From: William Benzon (firstname.lastname@example.org)
Date: Thu 26 May 2005 - 17:26:37 GMT
on 5/26/05 8:49 AM, Scott Chase at email@example.com wrote:
> --- Robin Faichney <firstname.lastname@example.org> wrote:
>> Thursday, May 26, 2005, 1:41:18 PM, Scott wrote:
>> <Book recommendations>
>> Thanks for that.
>>> people engaged in a common activity will collapse
>>> each other, neurally speaking. They are almost as
>>> wrt neural states.
>> Can you give me a reference for this?
> It's what I haphazardly remember from a recent reading
> of William Benzon's book _Beethoven's Anvil_. He has a
> pertinent definition of "Ensemble State Collapse" on
> page 61 of the hardcopy where those engaged in what he
> calls "musicking" or musical activity have their
> neural states as a whole collapse into one sort of
> like a single person. I think he would be the one to
> ask for explication, because I'll probably botch it up
> pretty badly. There's some loose ends I need to tie up
> between some of his concepts (like the persona concept
> I just had an exchange with him over) before I can
> "get a grip" so to speak.
It's a very tricky business. I adopt Walter Freeman's account of the
nervous system in terms of complex dynamics. That means we think about the
state space or phase space of the whole system, which is a function of the
number of elements, the number of states each element can take, and the
dependency between elements. The more elements and the more states per
element, the large the phase space; dependency between elements reduces the
size of the phase space. We don't really know how to estimate the size of
the phase space of a human nervous system, but it it clearly quite large.

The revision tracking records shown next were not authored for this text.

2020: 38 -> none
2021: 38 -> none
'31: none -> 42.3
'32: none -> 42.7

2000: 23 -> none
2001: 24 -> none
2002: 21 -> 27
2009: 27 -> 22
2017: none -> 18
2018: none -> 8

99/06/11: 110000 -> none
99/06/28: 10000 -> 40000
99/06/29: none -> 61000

Now, what's the size of the phase space for a group of people interacting
with one another? The number of elements is much larger, i.e. ten times as
large for a group of ten, and so forth. But, as these people are
interacting with one another, that introduces dependencies between their
respective nervous systems, thus reducing the overall size of the collective
phase space. The argument I make -- which I sketch below -- is that when the
group is involved in making music, the collective phase space is no larger
than that of a single individual.
I explicitly do not argue that the neural states of the individuals are the
same. Such an assertion doesn't even make sense because there is no way we
can compare the states of two brains, not at this micro-level of detail. If
it were something like sleeping or waking, that we can compare, but such
states are not defined a high level of detail. But we're looking at states
defined at the level of the neuron or even the synapse. At this level it is
impossible, even in principle, to ascertain whether or not two brains are in
the same state.
Why? Because we have no way of establishing a 1-to-1 correspondence between
the elements in two different brains. While human brains are grossly alike,
there is no reason to think that they have the same number of neurons,
either in total, or for comparable regions. So, we cannot put the elements
of two brains in 1-to-1 correspondence. Without such a correspondence, there
is no way to compare the states of individual elements.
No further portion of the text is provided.